In the records below, find the line with "[140,424,159,434] 3.5 ->" and the line with "[440,689,620,703] debugging-checklist.do, ->"; return exactly those lines and every line between them.

» Source information
--- --- ---

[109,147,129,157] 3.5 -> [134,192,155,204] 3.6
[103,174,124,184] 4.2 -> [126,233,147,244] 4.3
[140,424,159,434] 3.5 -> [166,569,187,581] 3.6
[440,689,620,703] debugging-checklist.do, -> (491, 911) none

--- --- ---

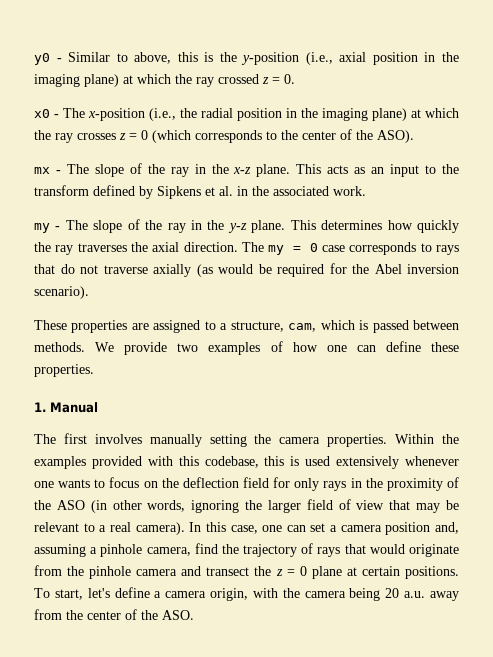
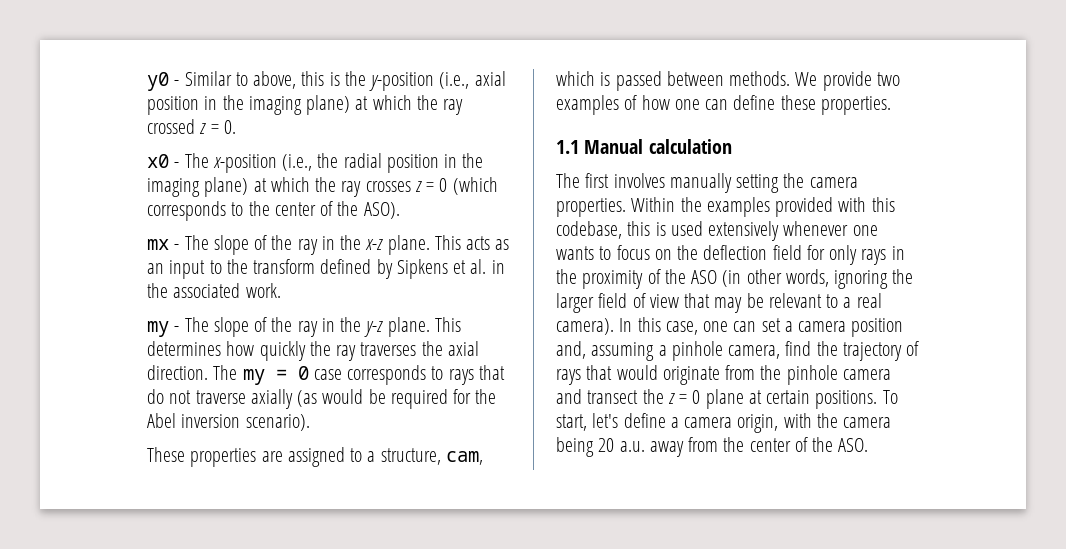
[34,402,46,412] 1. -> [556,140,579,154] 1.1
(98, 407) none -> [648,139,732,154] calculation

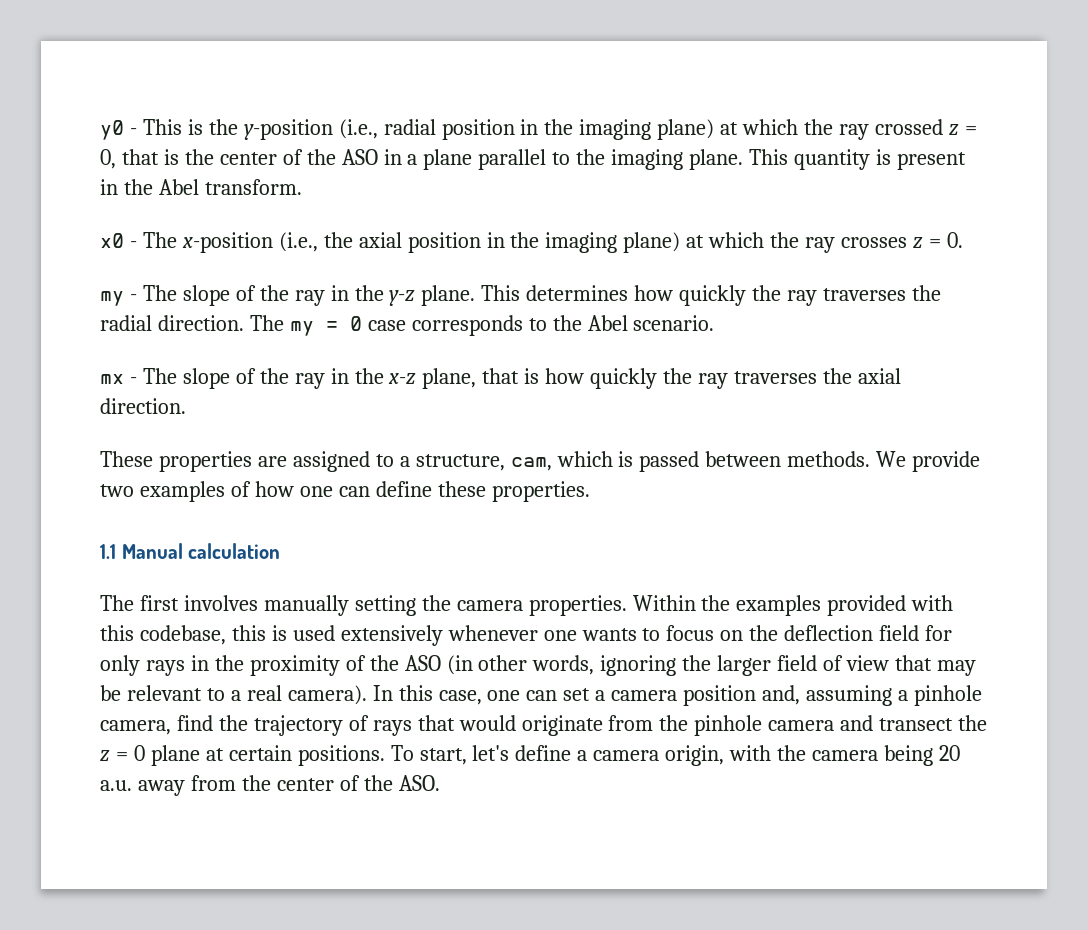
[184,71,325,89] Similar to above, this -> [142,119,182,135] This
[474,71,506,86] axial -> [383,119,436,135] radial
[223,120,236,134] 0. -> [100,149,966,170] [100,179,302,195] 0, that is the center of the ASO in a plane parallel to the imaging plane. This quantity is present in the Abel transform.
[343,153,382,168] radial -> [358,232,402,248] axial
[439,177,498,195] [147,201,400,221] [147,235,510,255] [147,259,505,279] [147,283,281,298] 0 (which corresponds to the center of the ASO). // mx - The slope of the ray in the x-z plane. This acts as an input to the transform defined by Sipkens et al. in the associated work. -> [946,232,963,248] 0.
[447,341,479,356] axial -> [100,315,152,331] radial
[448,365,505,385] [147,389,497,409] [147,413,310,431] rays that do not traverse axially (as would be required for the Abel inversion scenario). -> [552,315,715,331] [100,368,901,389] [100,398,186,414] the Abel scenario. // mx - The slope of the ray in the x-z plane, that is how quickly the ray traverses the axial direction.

--- --- ---

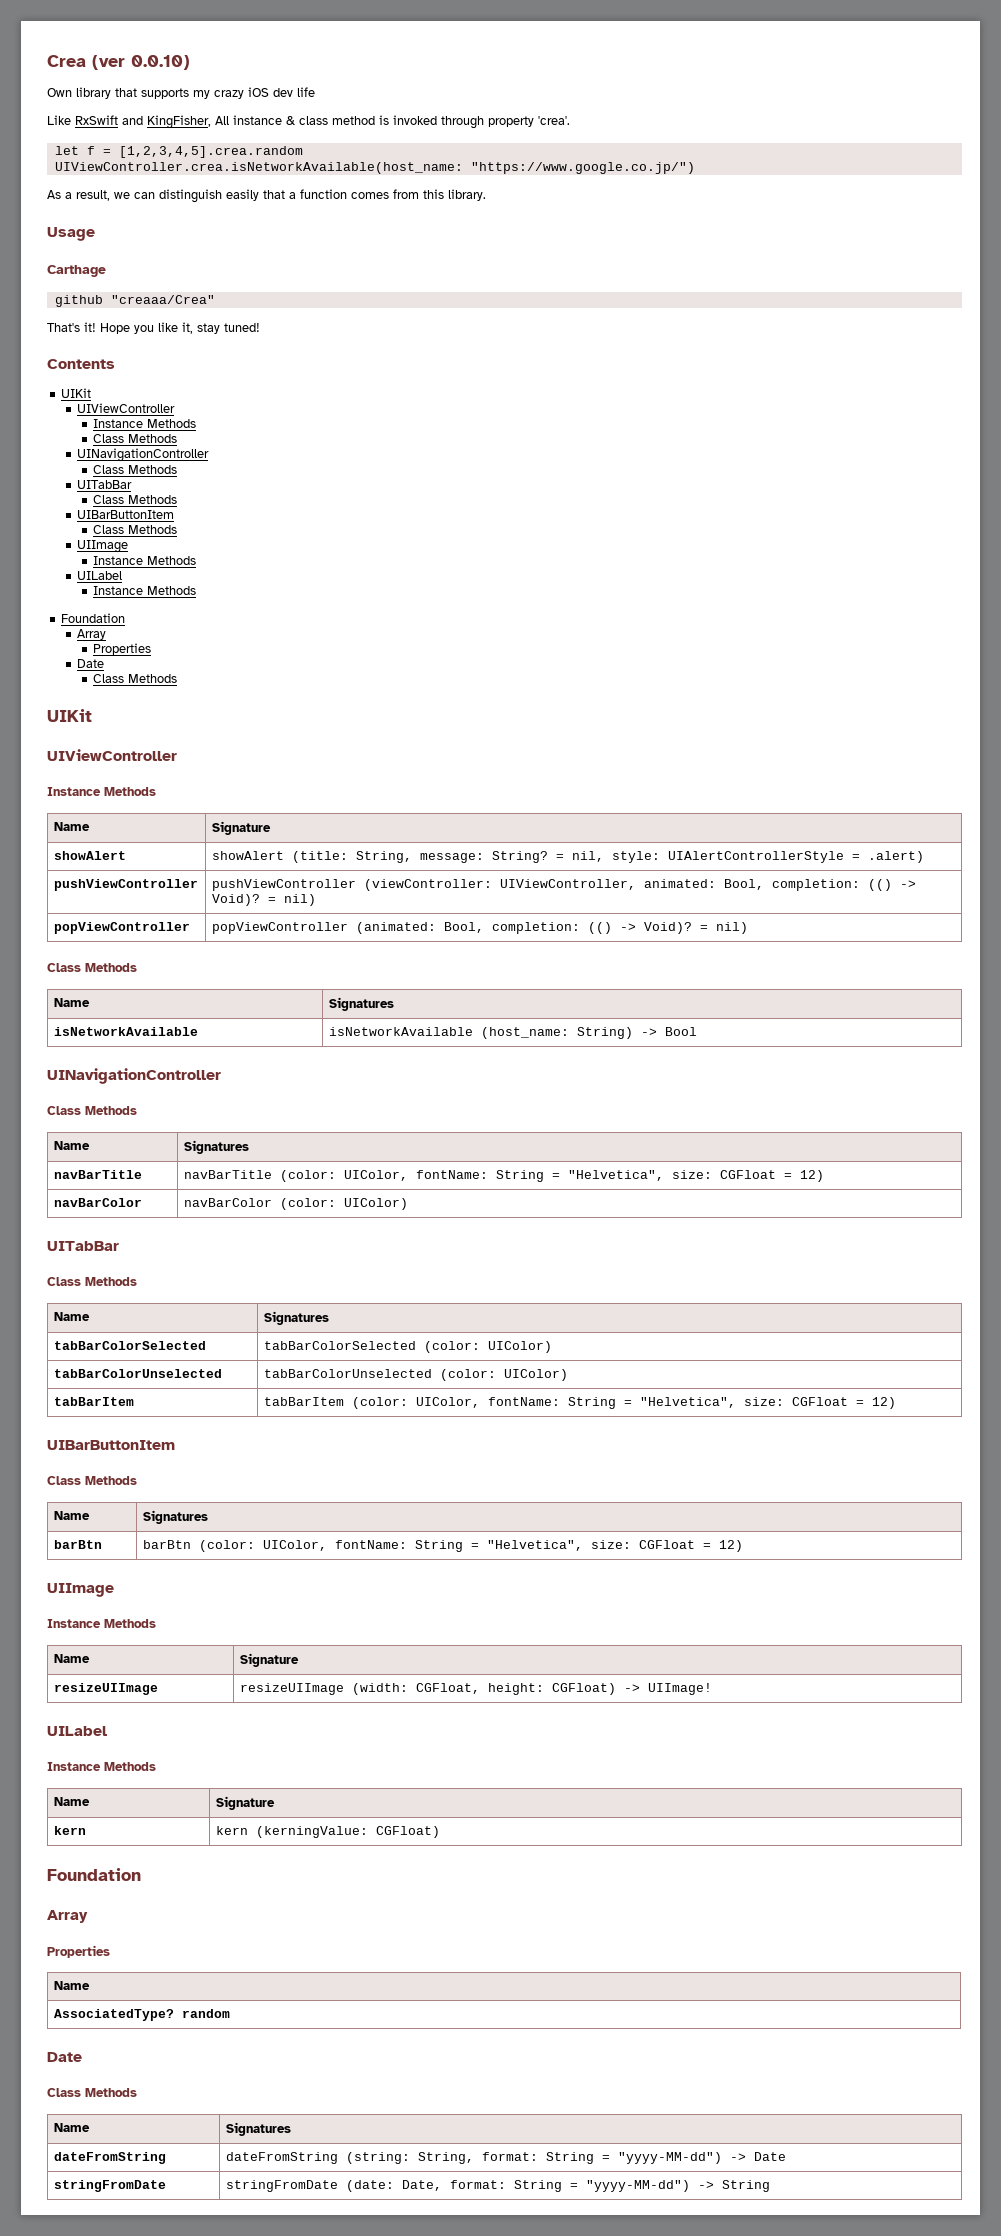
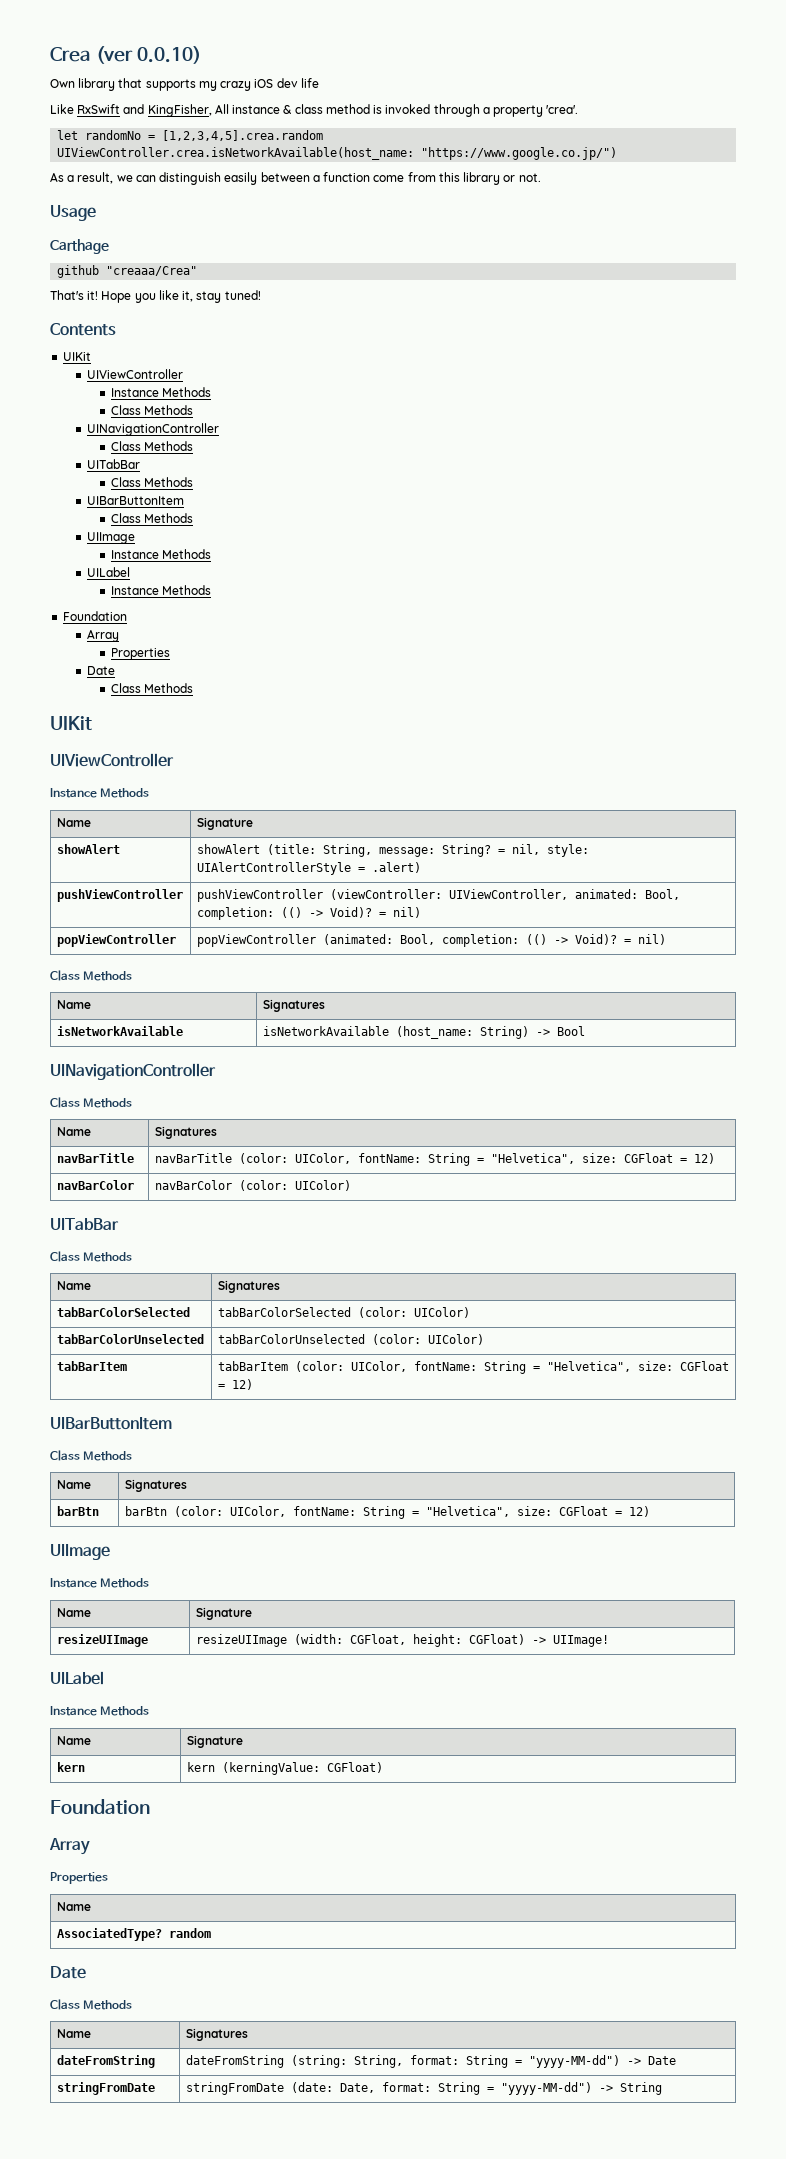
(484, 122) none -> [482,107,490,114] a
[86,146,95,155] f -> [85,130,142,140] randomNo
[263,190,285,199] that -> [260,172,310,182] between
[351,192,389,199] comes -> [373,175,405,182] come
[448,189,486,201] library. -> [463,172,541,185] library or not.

--- --- ---

» Exercise result
[140,424,159,434] 3.5 -> [166,569,187,581] 3.6
[440,689,620,703] debugging-checklist.do, -> (491, 911) none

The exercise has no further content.